■ EXTRACTED RECORDS ■
------------------------------------------------
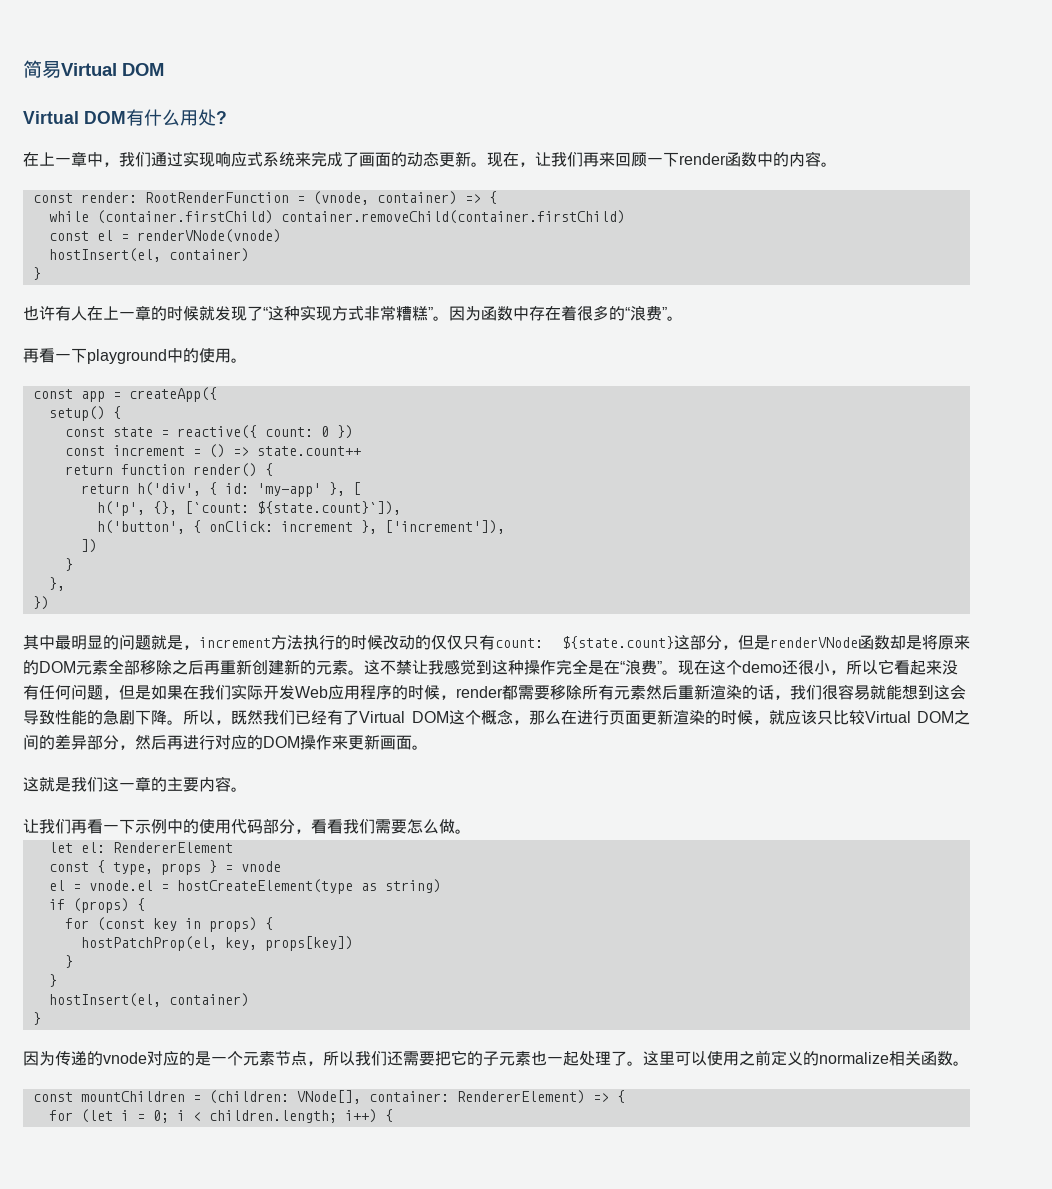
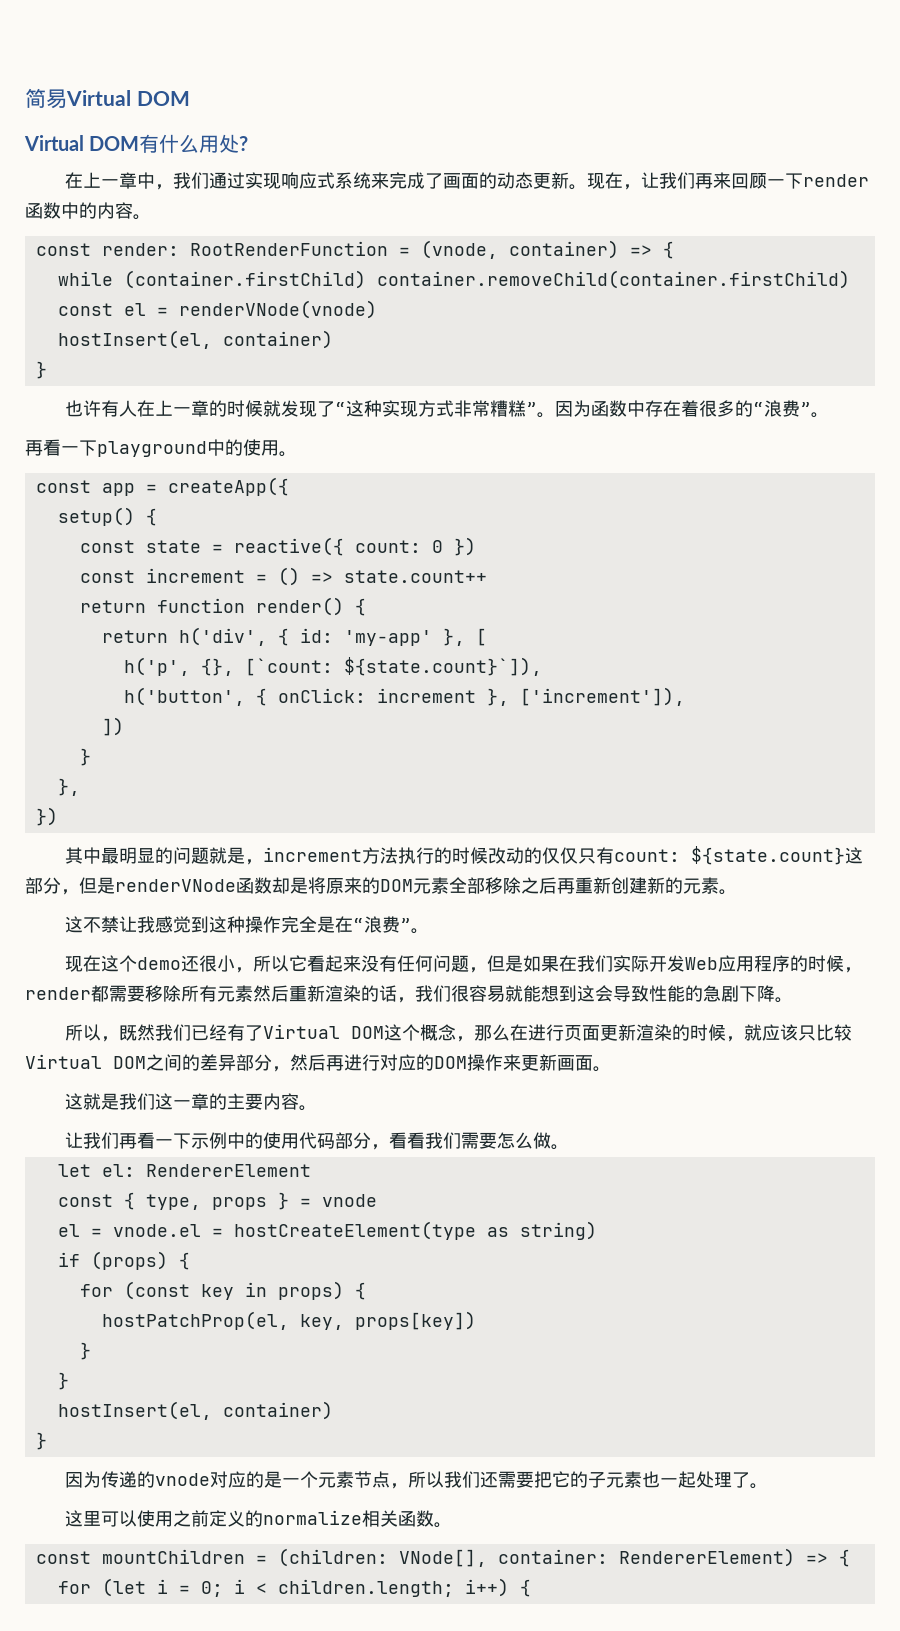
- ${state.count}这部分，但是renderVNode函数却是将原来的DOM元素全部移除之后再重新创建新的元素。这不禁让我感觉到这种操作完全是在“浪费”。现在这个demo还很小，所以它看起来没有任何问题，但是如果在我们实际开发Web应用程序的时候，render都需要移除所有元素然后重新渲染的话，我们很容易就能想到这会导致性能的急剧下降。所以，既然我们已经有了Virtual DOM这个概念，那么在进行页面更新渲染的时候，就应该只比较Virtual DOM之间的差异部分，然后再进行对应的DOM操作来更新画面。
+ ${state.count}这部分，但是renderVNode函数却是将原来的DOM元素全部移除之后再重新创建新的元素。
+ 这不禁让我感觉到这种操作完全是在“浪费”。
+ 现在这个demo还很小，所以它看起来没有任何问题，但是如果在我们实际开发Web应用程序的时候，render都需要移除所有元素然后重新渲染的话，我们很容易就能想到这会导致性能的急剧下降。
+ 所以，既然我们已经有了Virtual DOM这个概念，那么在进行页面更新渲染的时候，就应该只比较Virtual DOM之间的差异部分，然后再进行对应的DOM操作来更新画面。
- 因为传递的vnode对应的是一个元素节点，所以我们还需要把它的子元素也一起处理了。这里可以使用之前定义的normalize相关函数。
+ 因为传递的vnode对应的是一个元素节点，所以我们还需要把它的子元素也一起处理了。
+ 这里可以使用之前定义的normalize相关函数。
------------------------------------------------
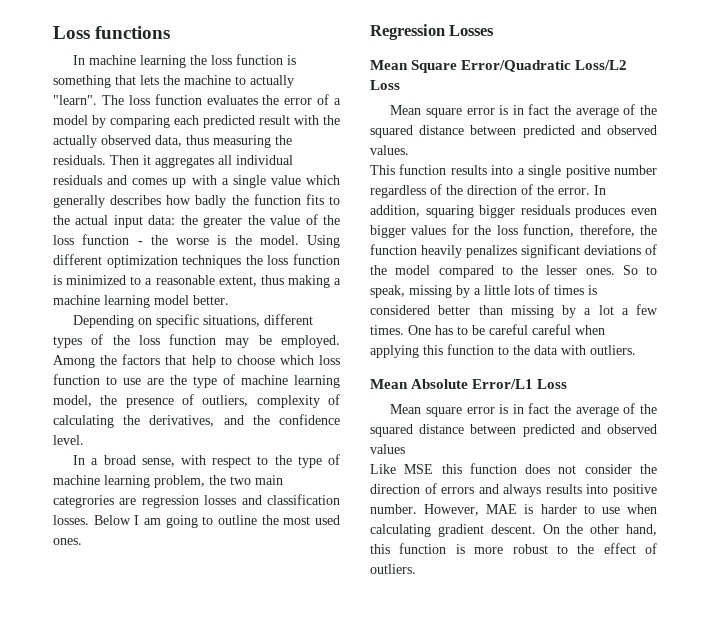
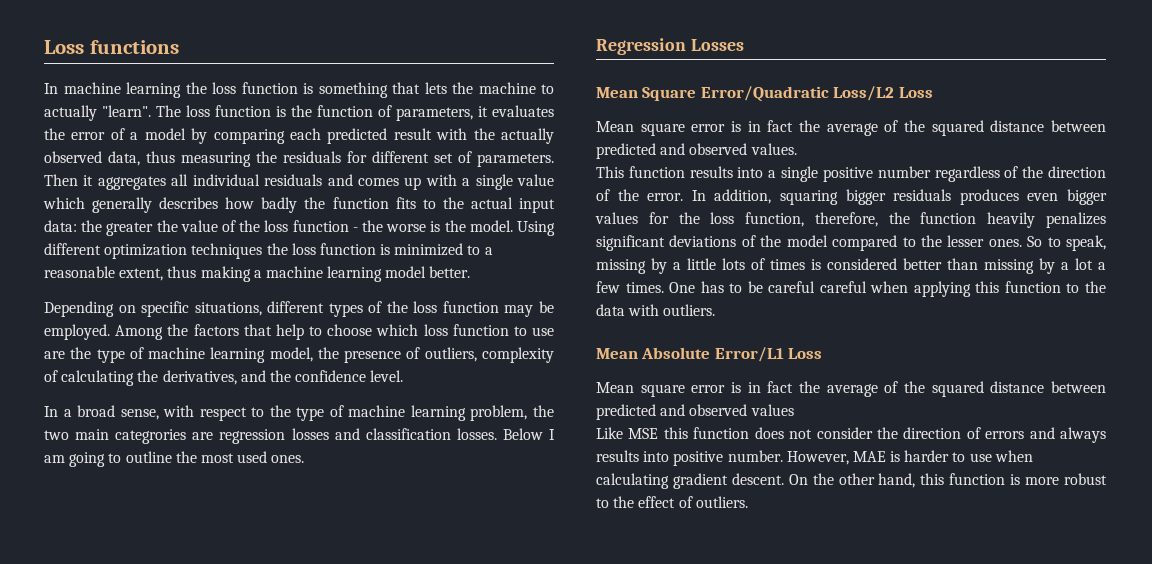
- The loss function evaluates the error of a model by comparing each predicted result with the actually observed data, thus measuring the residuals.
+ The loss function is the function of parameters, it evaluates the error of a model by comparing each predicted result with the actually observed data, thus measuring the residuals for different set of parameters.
------------------------------------------------
■ EXERCISE DESCRIPTION ■
Show every line of the listing containing the string "each" by copying it.

■ REPLY TO THE TASK ■
- The loss function evaluates the error of a model by comparing each predicted result with the actually observed data, thus measuring the residuals.
+ The loss function is the function of parameters, it evaluates the error of a model by comparing each predicted result with the actually observed data, thus measuring the residuals for different set of parameters.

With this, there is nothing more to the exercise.